The law bars foreign nationals from entry if they have advocated economic, cultural or academic boycotts of either Israel or the territory it controls beyond the Green Line.
Rabbi Rick Jacobs, president of the Union for Reform Judaism, told The Jewish Week Thursday that he sent an email yesterday to Prime Minister Benjamin Netanyahu asking him to clarify the law. He explained that some of those enrolled in upcoming Birthright trips “are worried that based on their opposition to settlement expansion they will be stopped at the border when they land in Israel.”
“There is ambiguity in the legislation,” the rabbi said in an interview, “but it is being read as covering a whole host of potential dissenters.”
Rabbi Jacobs pointed out that at a Holocaust observance earlier this week, Israeli President Reuven Rivlin said that “to disagree with Israel’s actions is not anti-Semitic, that [people who disagree with such actions] should not be denigrated, and that it is important to have a diversity of views.”
“The idea that they [Birthright participants] may have different views should not exclude admission,” Rabbi Jacobs said.
Last year, nearly 1,500 18-26-year-olds traveled to Israel as part of the Reform movement’s Birthright program. Rabbi Jacobs said Birthright surveys have found that 40 percent of those who have traveled to Israel through Birthright “identify with the Reform movement,” and that one-third of all Birthright participants between 2012 and 2016 came through the Reform movement.

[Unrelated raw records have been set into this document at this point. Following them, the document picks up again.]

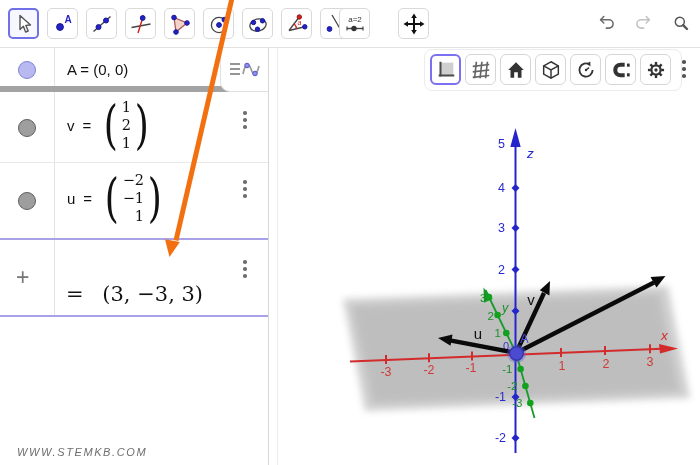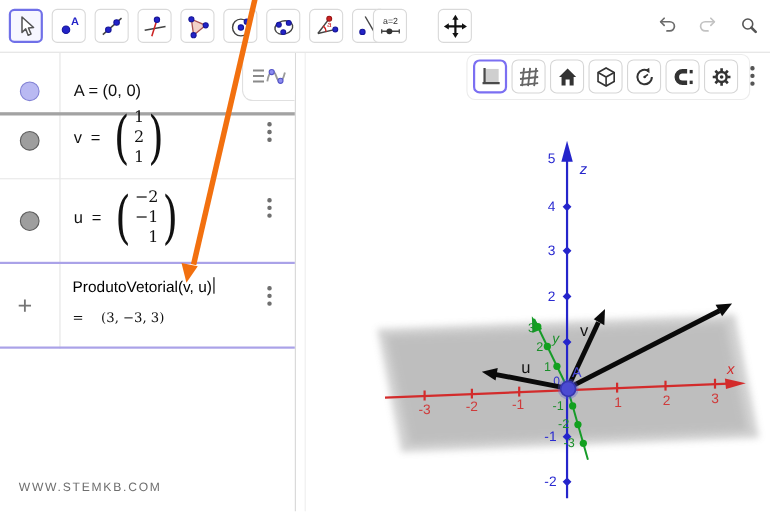--- a/index.html
+++ b/index.html
@@ -22,7 +22,7 @@
            border-right:1px solid #d6d6d6;}
   .col-divider{position:absolute;left:54px;top:0;width:1px;height:269px;background:#e4e4e4;}
   .arow{position:absolute;left:0;width:268px;box-sizing:border-box;}
-  .row-a{top:13px;height:44px;border-bottom:3px solid #a3a3a3;}
+  .row-a{top:0;height:44px;border-bottom:6px solid #a3a3a3;}
   .row-v{top:44px;height:71px;border-bottom:1px solid #e8e8e8;}
   .row-u{top:115px;height:75px;}
   .row-in{top:190px;height:79px;border-top:2px solid #aaa2e8;border-bottom:2px solid #aaa2e8;}

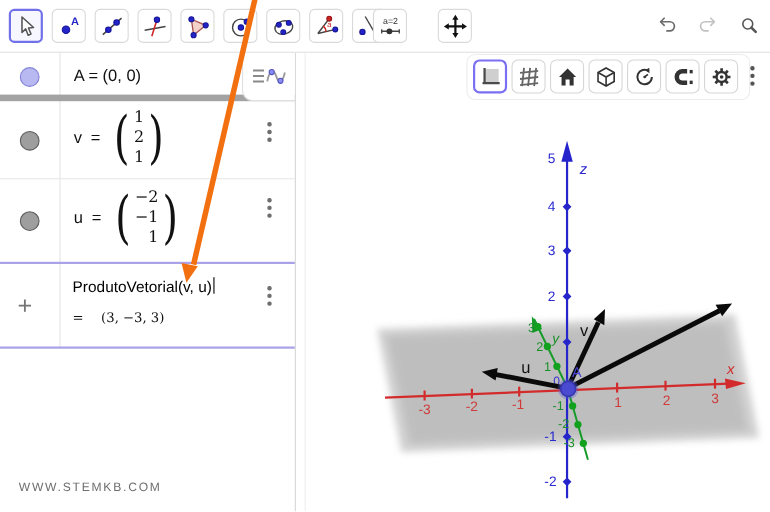--- a/index.html
+++ b/index.html
@@ -238,7 +238,6 @@
 
     <div class="arow row-in">
       <div class="plus">+</div>
-      <div class="expr"><span>ProdutoVetorial(v, u)</span><span class="caret"></span></div>
       <div class="resline mathser">
         <span class="req">=</span>
         <span>(3, −3, 3)</span>

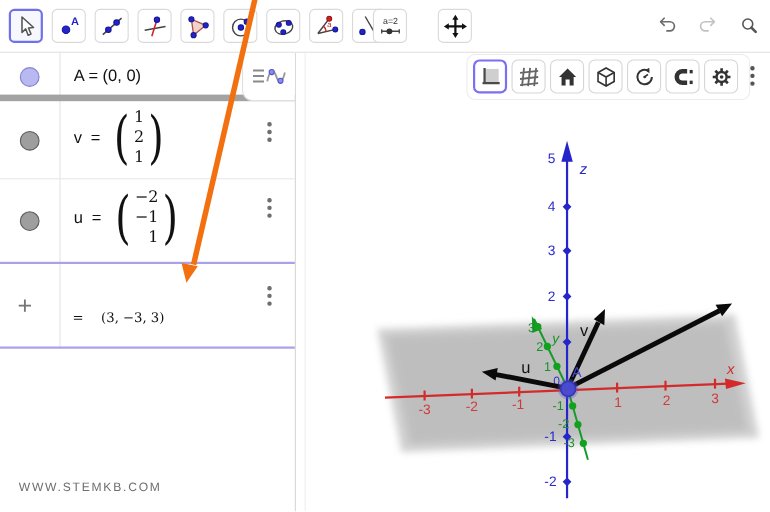--- a/index.html
+++ b/index.html
@@ -44,7 +44,7 @@
   .plus{position:absolute;left:16px;top:24px;font-size:23px;font-weight:300;color:#757575;}
   .expr{position:absolute;left:66px;top:12px;font-size:14px;color:#000;}
   .caret{display:inline-block;width:1px;height:15px;background:#000;vertical-align:-2px;margin-left:1px;}
-  .resline{position:absolute;left:66px;top:42px;font-size:12px;color:#111;}
+  .resline{position:absolute;left:66px;top:42px;font-size:21px;color:#111;}
   .resline .req{margin-right:12px;}
   .style-box{position:absolute;right:0;top:0;width:47px;height:43px;background:#fff;
              border-left:1px solid #e0e0e0;border-bottom:1px solid #e0e0e0;

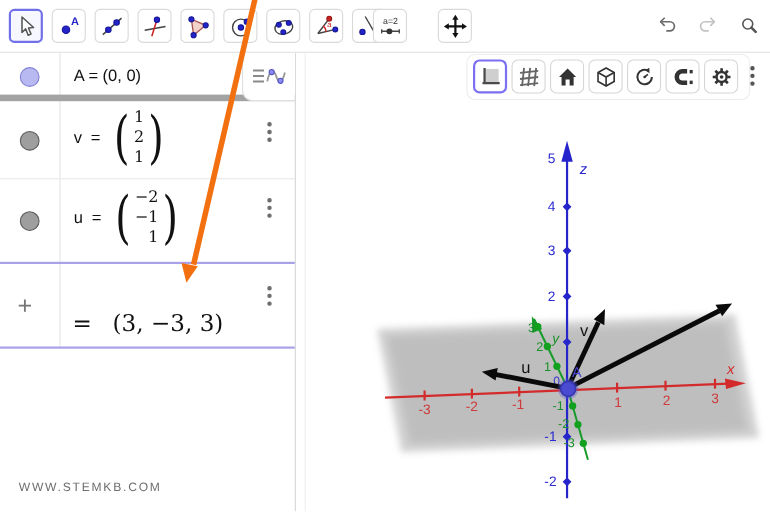--- a/index.html
+++ b/index.html
@@ -49,7 +49,7 @@
   .style-box{position:absolute;right:0;top:0;width:47px;height:43px;background:#fff;
              border-left:1px solid #e0e0e0;border-bottom:1px solid #e0e0e0;
              border-radius:0 0 0 10px;display:flex;align-items:center;justify-content:center;cursor:pointer;}
-  .watermark{position:absolute;left:17px;bottom:16px;font-size:11px;color:#6e6e6e;letter-spacing:1.6px;}
+  .watermark{position:absolute;left:17px;bottom:7px;font-size:11px;color:#6e6e6e;letter-spacing:1.6px;font-style:italic;}
 
   
   .gdivider{position:absolute;left:277px;top:48px;width:1px;height:417px;background:#ececec;}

Rabbi Jacobs said that if Netanyahu responds to his email by saying the law “may not be enforced across the board … it should not be a law. If it is on the books, we have a right to be concerned. We want assurances that differences with government policies is never a reason to exclude admission.”
“Our mindset is to bring more and more young people to Israel, but we have to be clear to the prime minister and his cabinet … that it is in Israel’s interest for this law not to exist.”